"Rosyjski Rycerz" po porażce z Władimirem Kliczką wygrał trzy kolejne pojedynki, nokautując swoich rywali. W maju w zaledwie 90 sekund rozbił Mike'a Pereza, który cieszył się przecież renomą wyjątkowo solidnego "ciężkiego". Z kolei Mariusz Wach ma na koncie serię czterech zwycięstw z rzędu, ale klasa oponentów nie zachwycała.
Złoty medalista olimpijski z Czechowa ma za sobą wymagające sparingi, a pomagał mu m.in. Robert Helenius.

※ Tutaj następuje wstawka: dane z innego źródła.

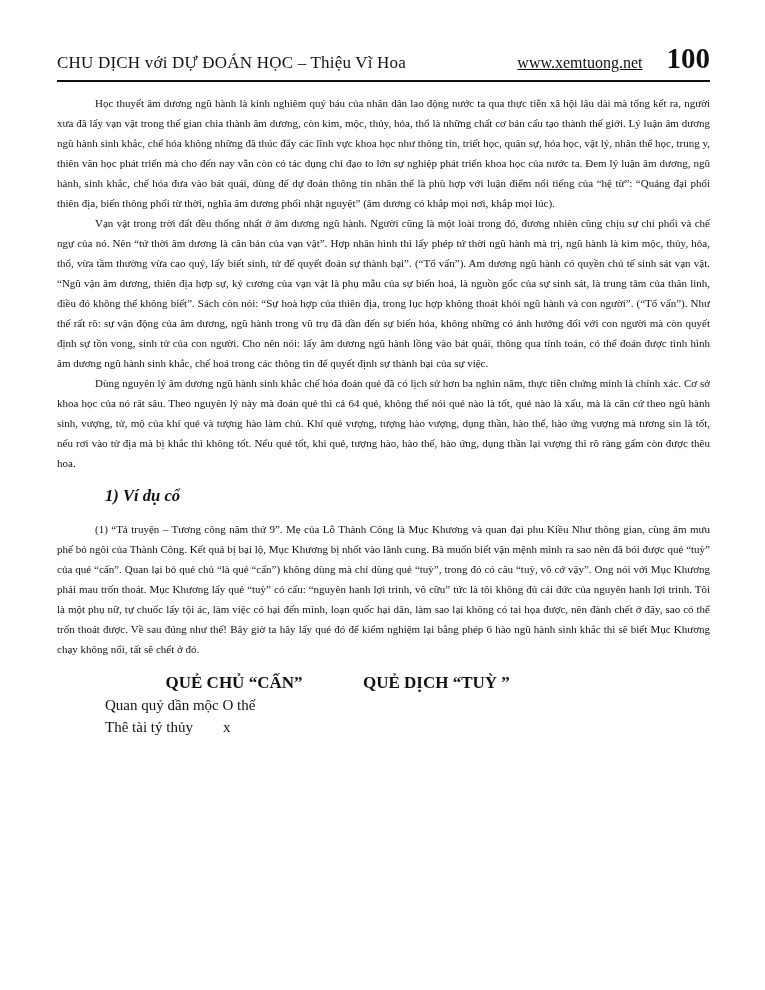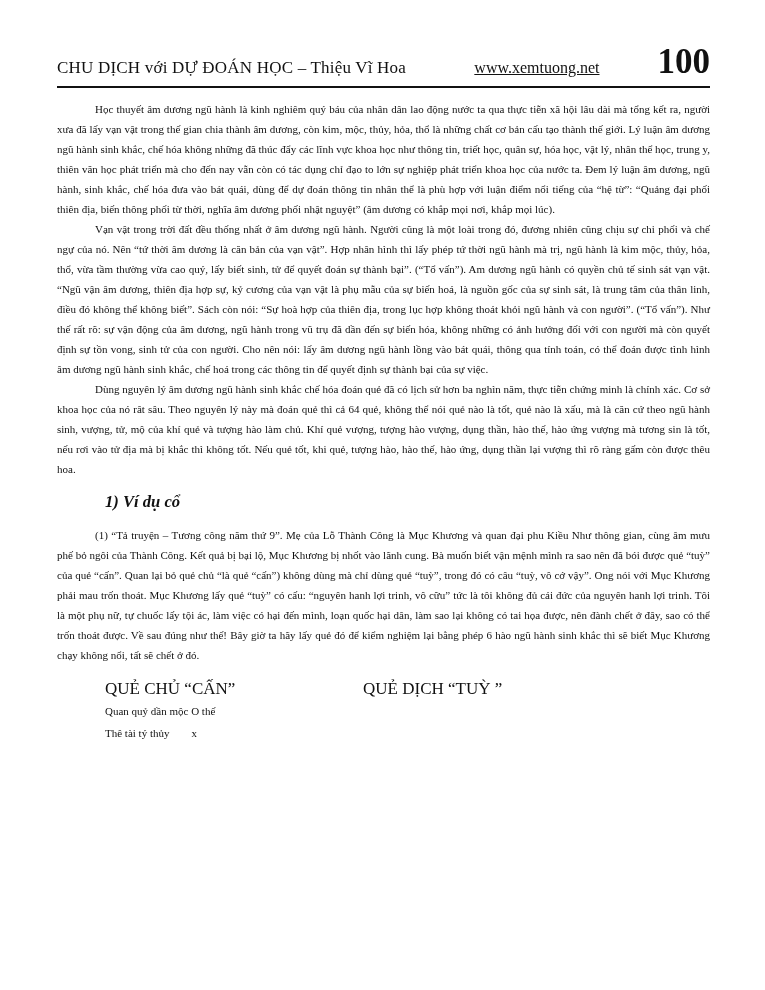"www.xemtuong.net" .header-right { gap: 58px -> 24px }
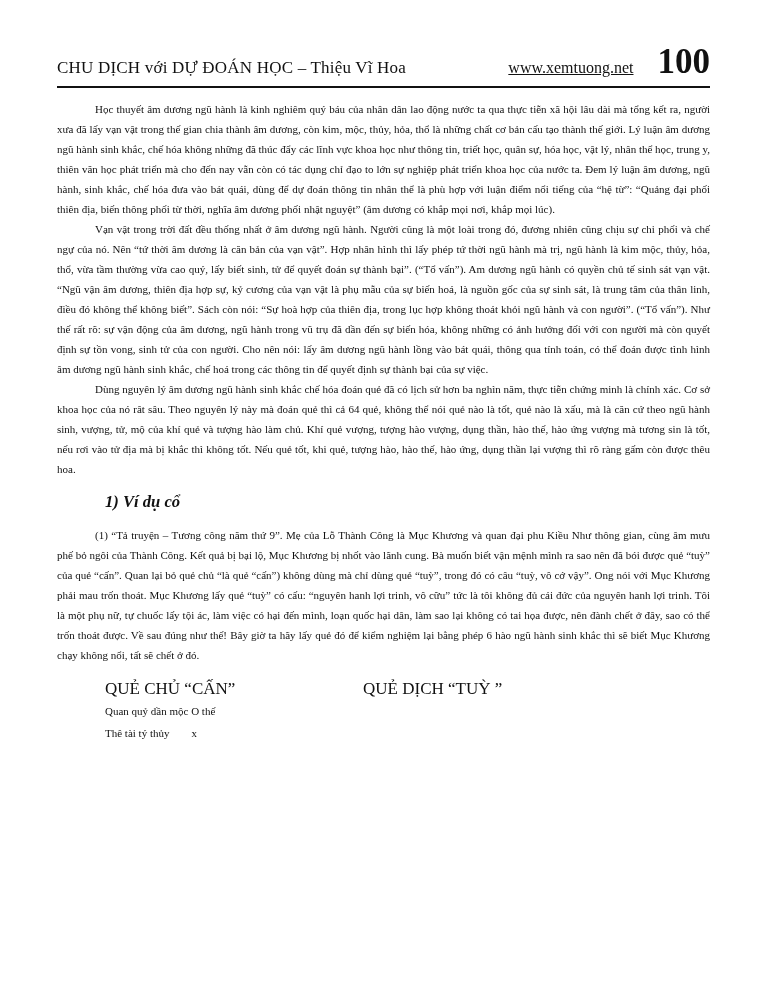"100" .page-number { font-size: 35px -> 29px }
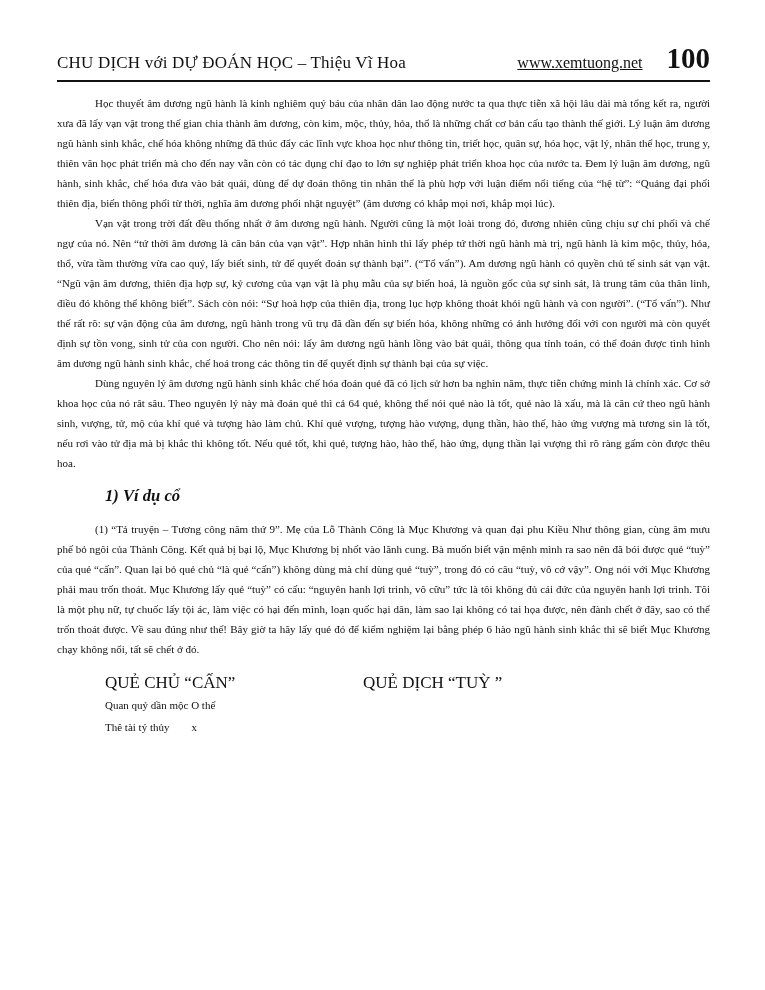"QUẺ CHỦ “CẤN”" .hex-title { font-weight: normal -> bold; text-align: none -> center }
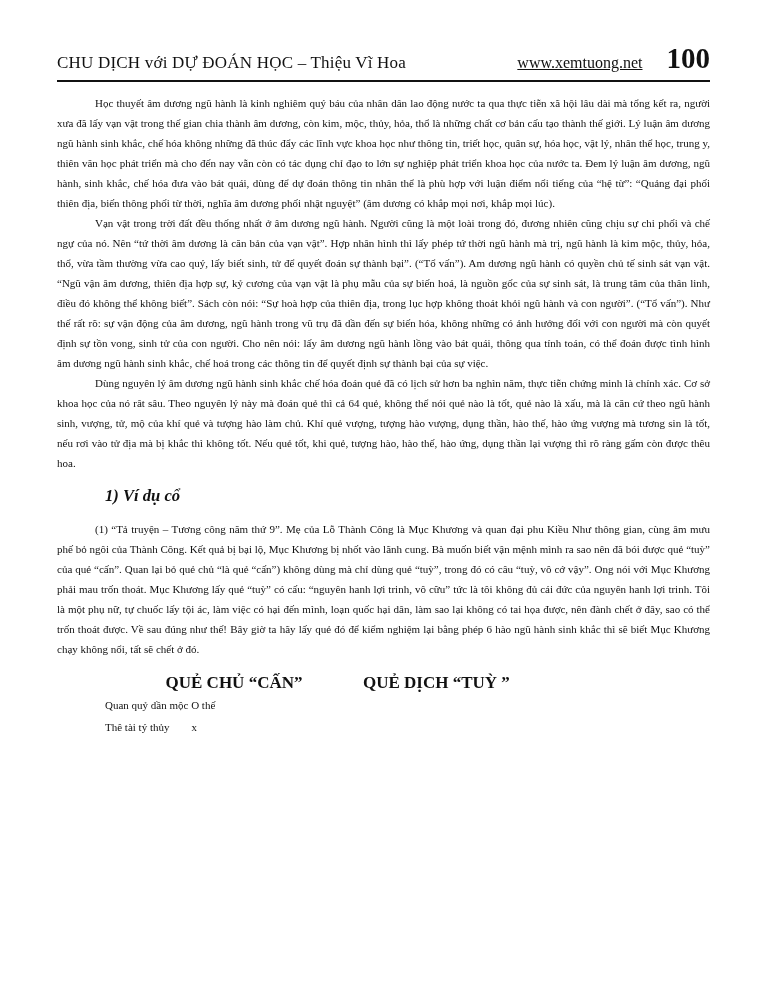"Quan quỷ dần mộc O" .hex-line { font-size: 11px -> 15px }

- Codziennie odbywałem dwie sesje treningowe, pięć dni w tygodniu. Wraz ze sztabem szkoleniowym studiowaliśmy walki rywala, budowaliśmy strategię i taktykę. Mogę powiedzieć, że Wach jest pięściarzem cierpliwym i bardzo silnym. Inną sprawą są rozmiary Polaka. Nie było łatwo dobrać odpowiednich sparingpartnerów, którzy prezentowaliby atrybuty Wacha. Jednak jestem zadowolony z przebiegu przygotowań, nie mogę doczekać się wyjścia na ring - powiedział.
Czempionem World Boxing Council od stycznia tego roku jest Deontay Wilder. Amerykanin będzie musiał spotkać się ze zwycięzcą listopadowego starcia.